Mardi 18 novembre 2008, par Sébastien // Actualité

Dans les grandes écoles, les promotions se suivent et se ressemblent. En moyenne, trois quarts des élèves qui en sortent diplômés sont fils ou filles de cadres. Un chiffre qui torpille à lui seul le vieux mythe de l’école du mérite à la française. Faire repartir l’ascenseur social ? C’est le nouveau cheval de bataille de Valérie Pécresse, la ministre de l’Enseignement supérieur, qui sera ce matin à Epinay (Seine-Saint-Denis) avec Fadela Amara, sa collègue secrétaire d’Etat à la Ville.

Elles y dévoileront la liste des cent « cordées de la réussite » labellisées par le gouvernement pour doper l’ouverture sociale dans l’Education nationale.

Pour découvrir la liste de ces 100 établissements,cliquez ici.

Nés en 2002 sous l’impulsion de l’Essec, ces dispositifs se sont depuis multipliés dans l’enseignement supérieur… mais certains se sont avérés être de vulgaires opérations gadgets. La ministre a donc demandé aux recteurs de faire le ménage avant d’en retenir cent (125 l’an prochain).

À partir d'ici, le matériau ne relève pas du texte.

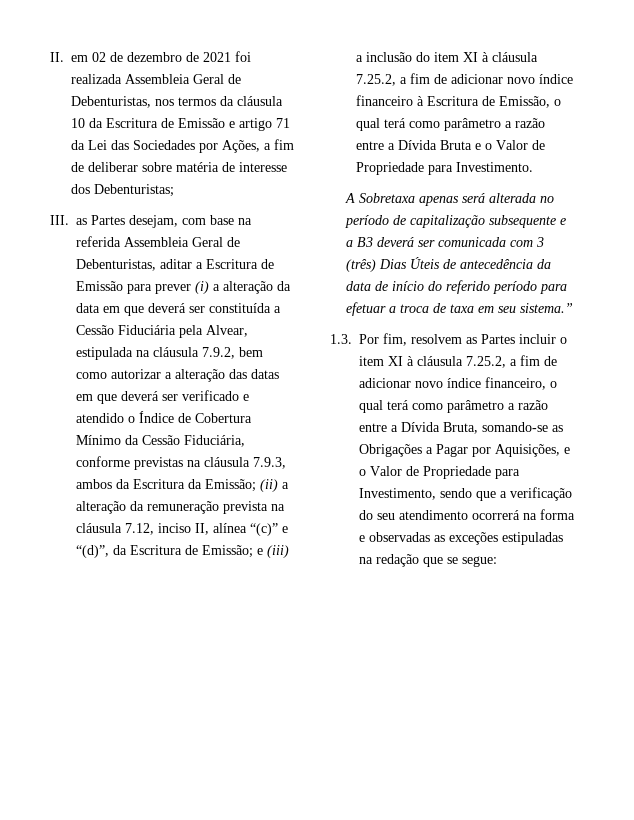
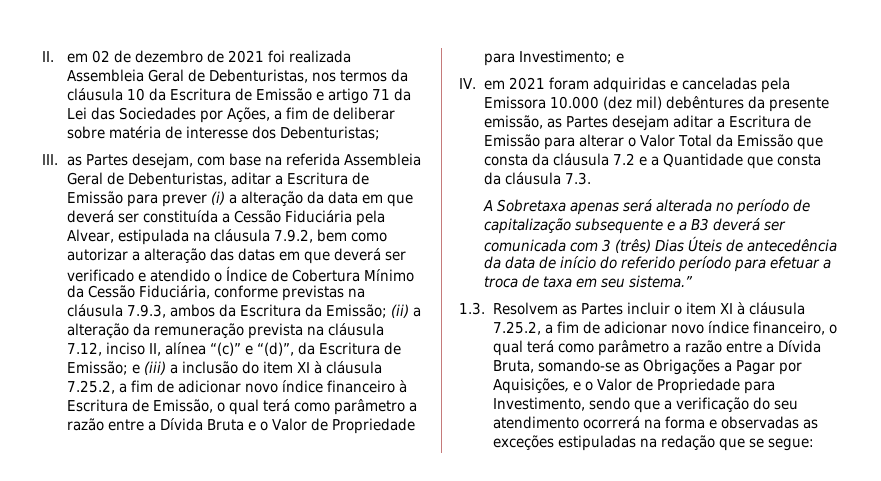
- e (iii) a inclusão do item XI à cláusula 7.25.2, a fim de adicionar novo índice financeiro à Escritura de Emissão, o qual terá como parâmetro a razão entre a Dívida Bruta e o Valor de Propriedade para Investimento.
+ e (iii) a inclusão do item XI à cláusula 7.25.2, a fim de adicionar novo índice financeiro à Escritura de Emissão, o qual terá como parâmetro a razão entre a Dívida Bruta e o Valor de Propriedade para Investimento; e
+ IV. em 2021 foram adquiridas e canceladas pela Emissora 10.000 (dez mil) debêntures da presente emissão, as Partes desejam aditar a Escritura de Emissão para alterar o Valor Total da Emissão que consta da cláusula 7.2 e a Quantidade que consta da cláusula 7.3.
- 1.3. Por fim, resolvem as Partes incluir o item XI à cláusula 7.25.2, a fim de adicionar novo índice financeiro, o qual terá como parâmetro a razão entre a Dívida Bruta, somando-se as Obrigações a Pagar por Aquisições, e o Valor de Propriedade para Investimento, sendo que a verificação do seu atendimento ocorrerá na forma e observadas as exceções estipuladas na redação que se segue:
+ 1.3. Resolvem as Partes incluir o item XI à cláusula 7.25.2, a fim de adicionar novo índice financeiro, o qual terá como parâmetro a razão entre a Dívida Bruta, somando-se as Obrigações a Pagar por Aquisições, e o Valor de Propriedade para Investimento, sendo que a verificação do seu atendimento ocorrerá na forma e observadas as exceções estipuladas na redação que se segue:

Recrutés sur leur motivation

Chacune d’entre elles est pilotée par une ou plusieurs grandes écoles, voire une université. A charge pour elles de mobiliser leurs étudiants autour de programmes qui bénéficient à l’autre bout de la « cordée » à des lycéens ou des étudiants en classes préparatoires, majoritairement d’origine sociale modeste. Recrutés en fonction de leur potentiel scolaire et de leur motivation, ces derniers bénéficient de séances de soutien, de cours d’anglais, de sorties culturelles (au musée, au théâtre…). Ils apprennent également à mieux s’exprimer à l’oral et à savoir rédiger les lettres de motivation indispensables pour candidater sérieusement dans une bonne école et, plus tard, en entreprise.

Objectif

Aider ces élèves à ne plus censurer leurs ambitions scolaires, en leur donnant des armes pour viser plus haut. Dans le même esprit, Valérie Pécresse rappellera ce matin l’objectif qu’elle a assigné aux classes prépas pour 2010 : que chacune d’entre elles accueille dans ses rangs au moins 30 % de bacheliers boursiers. « Notre élite doit avoir le visage de la France, et refléter enfin sa diversité, ce qui est loin d’être le cas aujourd’hui », souligne son entourage. Les cordées labellisées hériteront d’une manne d’environ deux millions d’euros pour mener à bien leurs projets.